An exact transcription is needed of the lines below from the one with "2. FORMES NORMALES" through the one with "align-items: flex-end ->", with no other lines and no pictures.

*Data listing:*
--- START ---

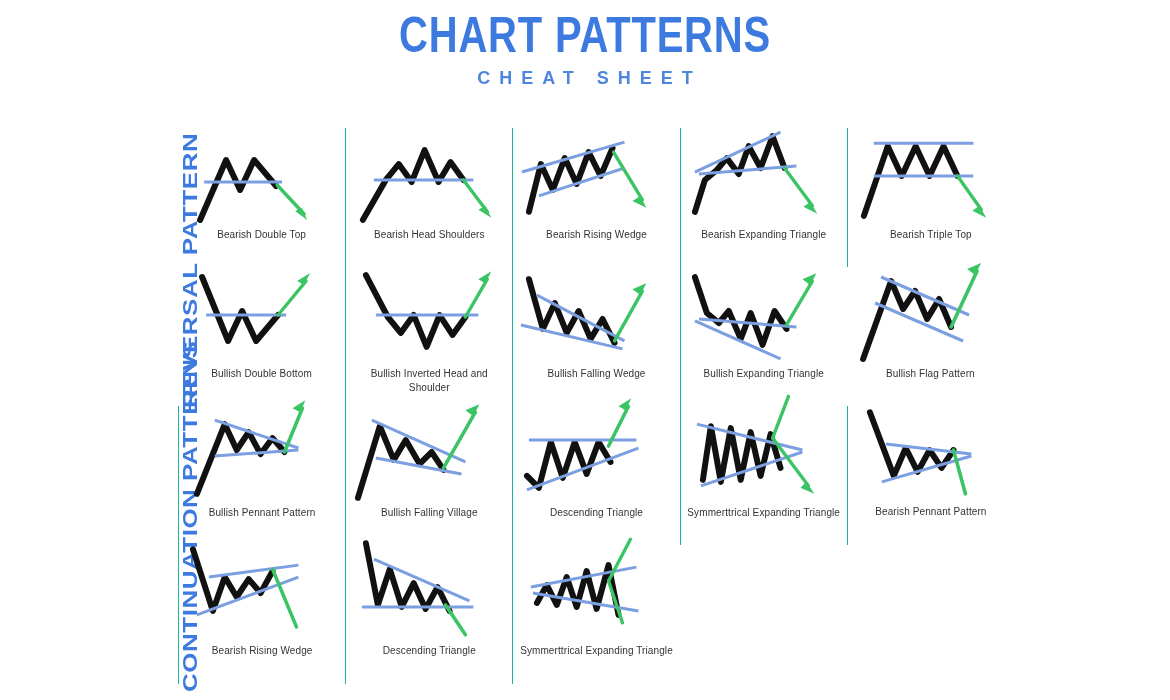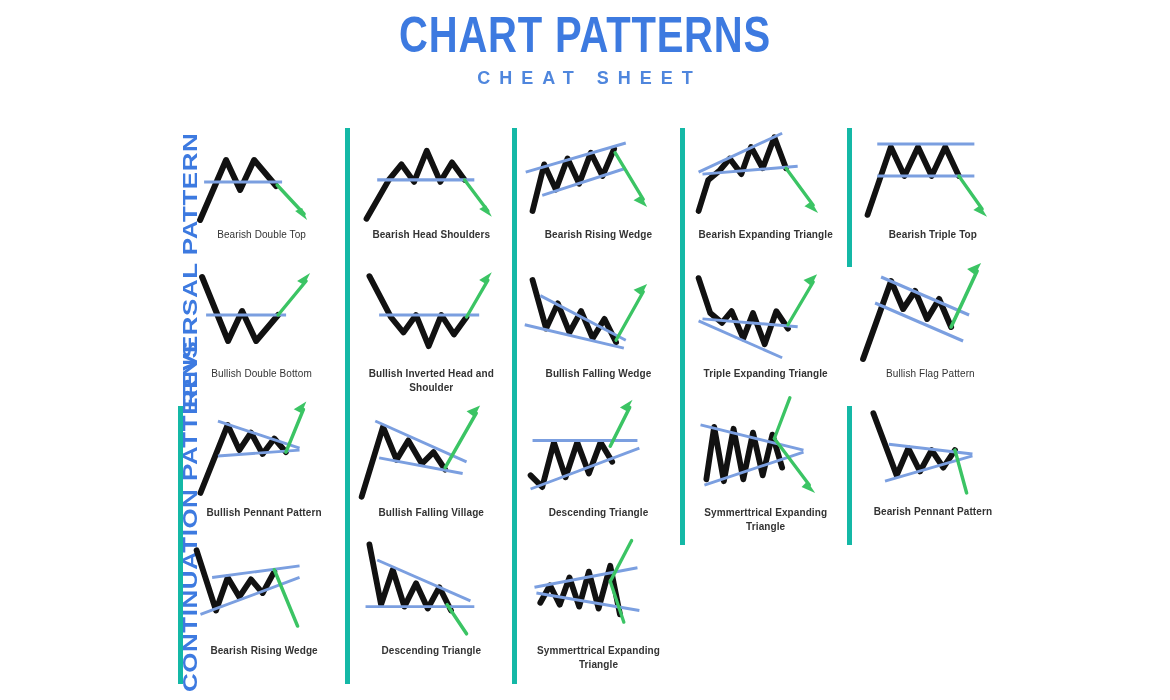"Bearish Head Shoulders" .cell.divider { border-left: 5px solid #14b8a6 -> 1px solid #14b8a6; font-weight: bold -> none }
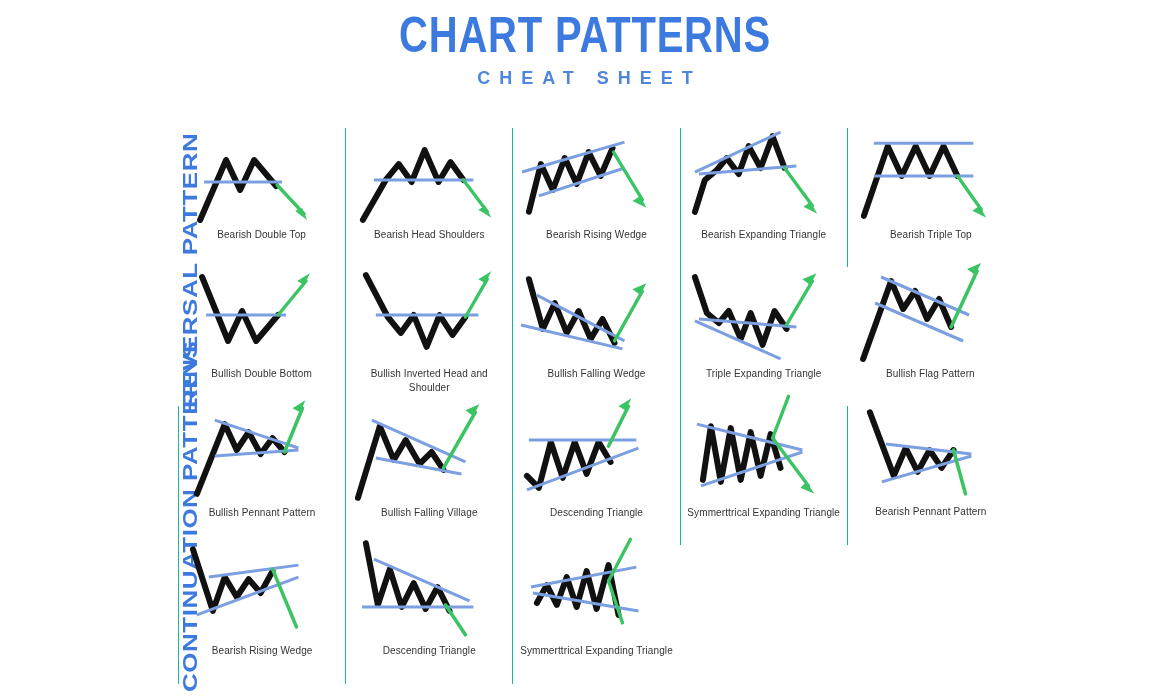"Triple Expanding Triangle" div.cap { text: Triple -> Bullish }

--- END ---
--- START ---

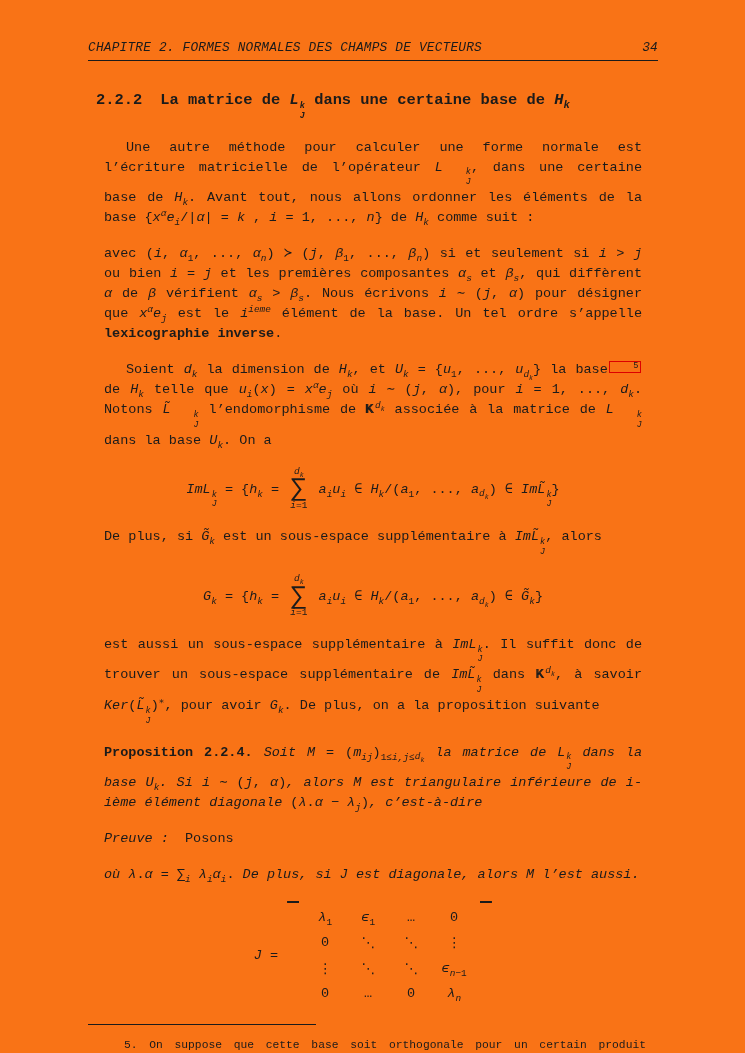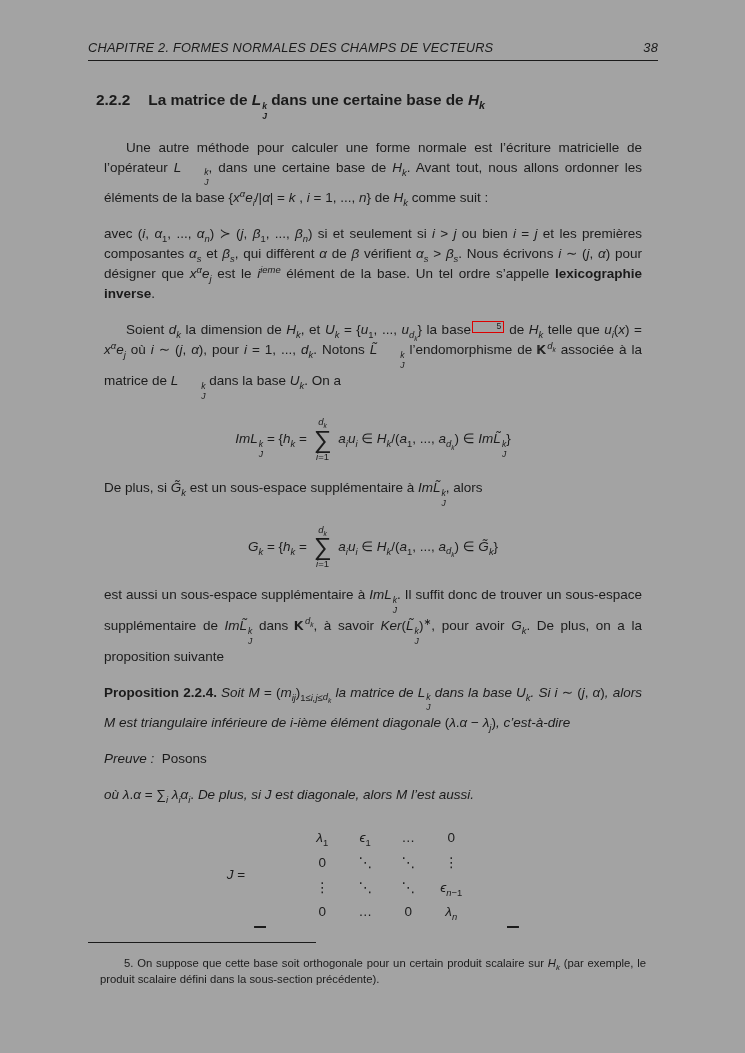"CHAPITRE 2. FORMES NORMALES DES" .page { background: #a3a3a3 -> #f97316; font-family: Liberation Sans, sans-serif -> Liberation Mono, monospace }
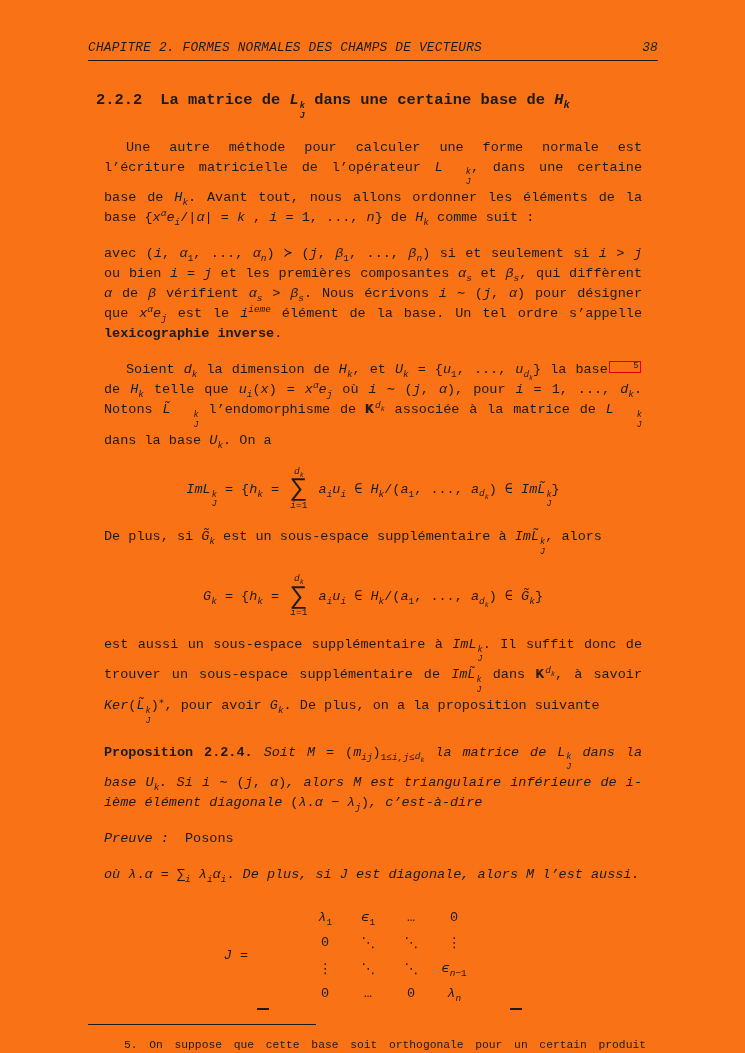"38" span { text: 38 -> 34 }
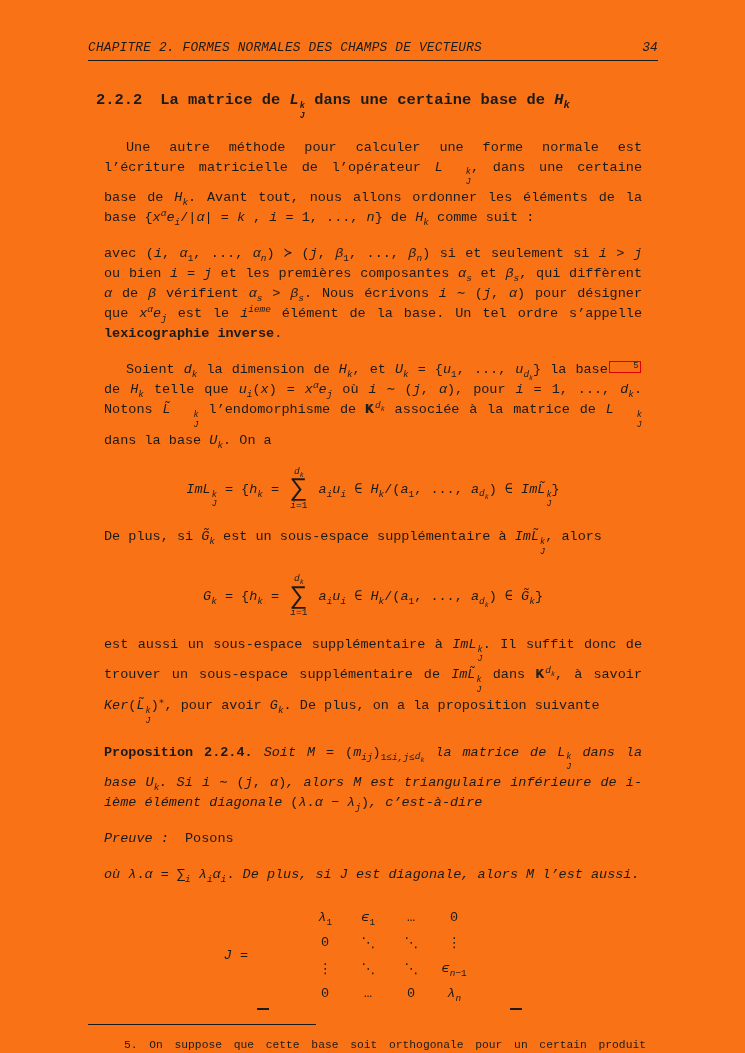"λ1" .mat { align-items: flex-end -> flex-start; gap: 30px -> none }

--- END ---
--- START ---

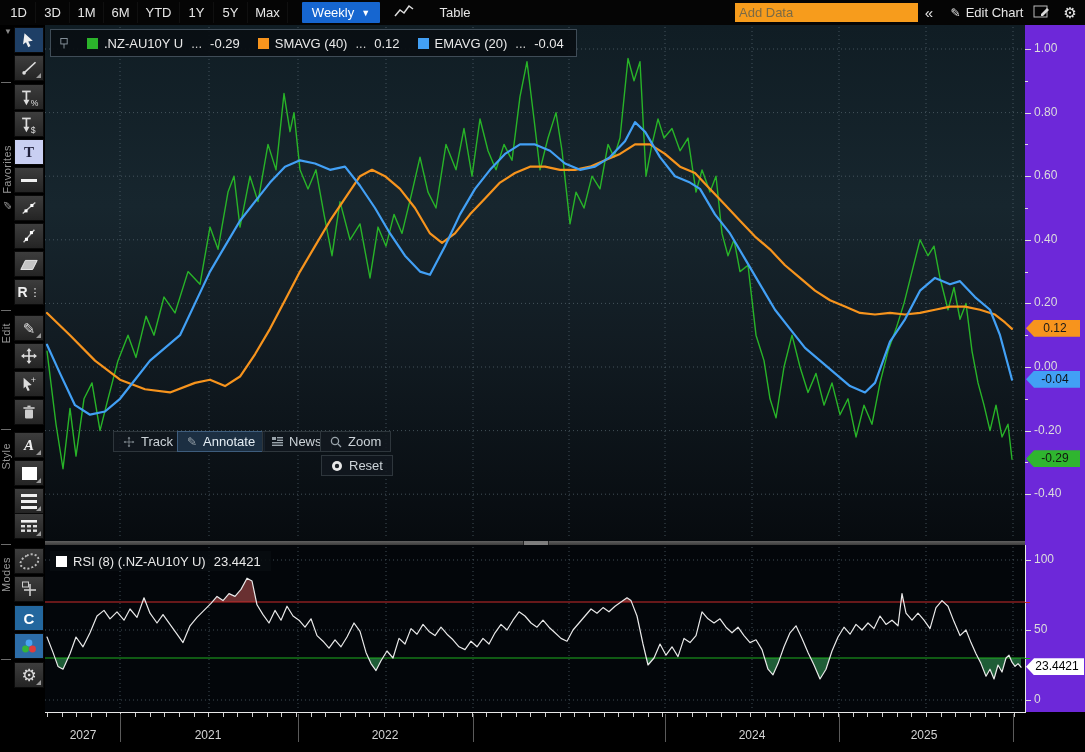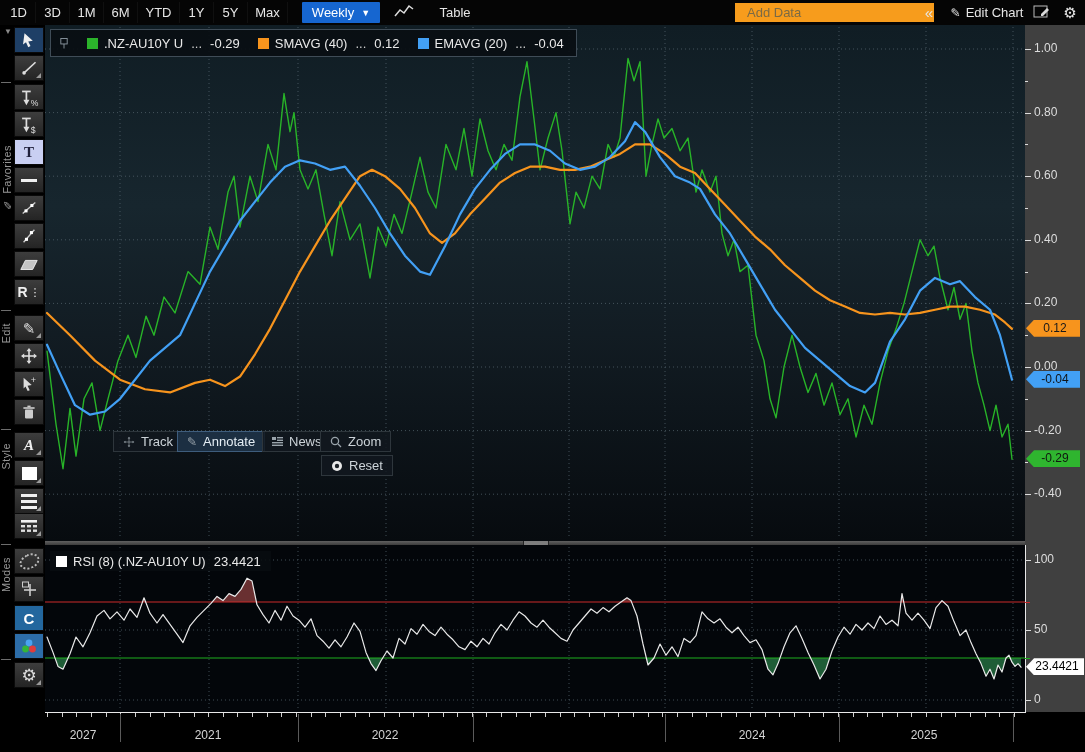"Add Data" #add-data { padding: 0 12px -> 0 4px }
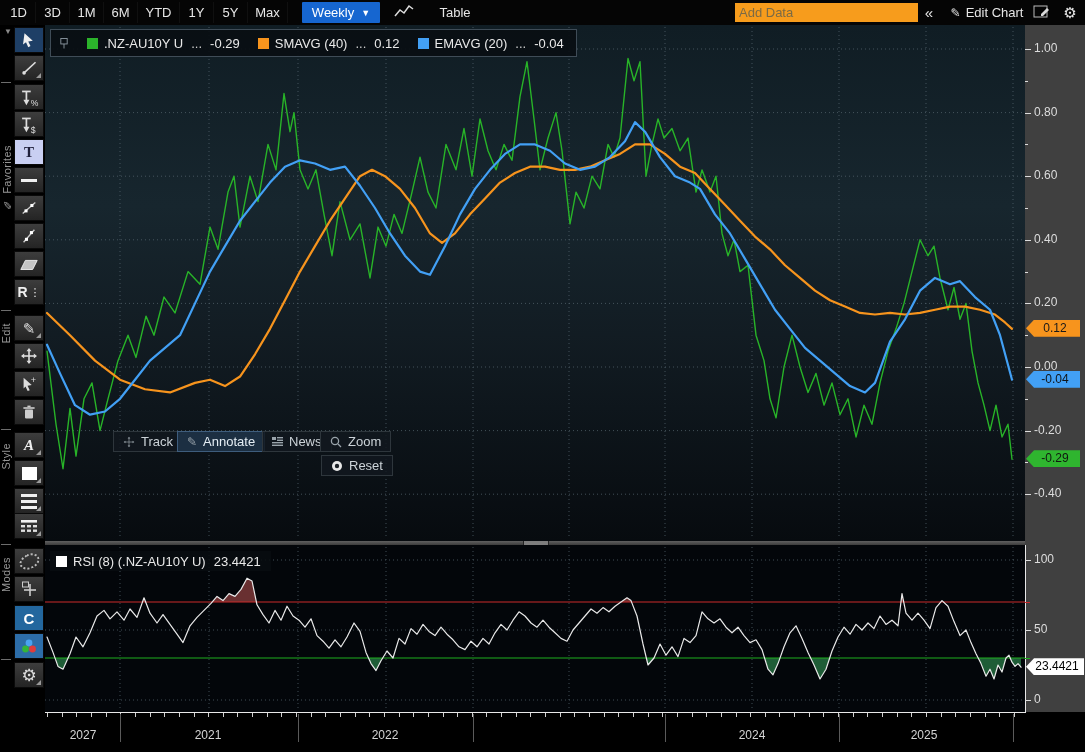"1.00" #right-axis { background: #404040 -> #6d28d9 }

--- END ---

*Result below:*
"CHAPITRE 2. FORMES NORMALES DES" .page { background: #a3a3a3 -> #f97316; font-family: Liberation Sans, sans-serif -> Liberation Mono, monospace }
"38" span { text: 38 -> 34 }
"λ1" .mat { align-items: flex-end -> flex-start; gap: 30px -> none }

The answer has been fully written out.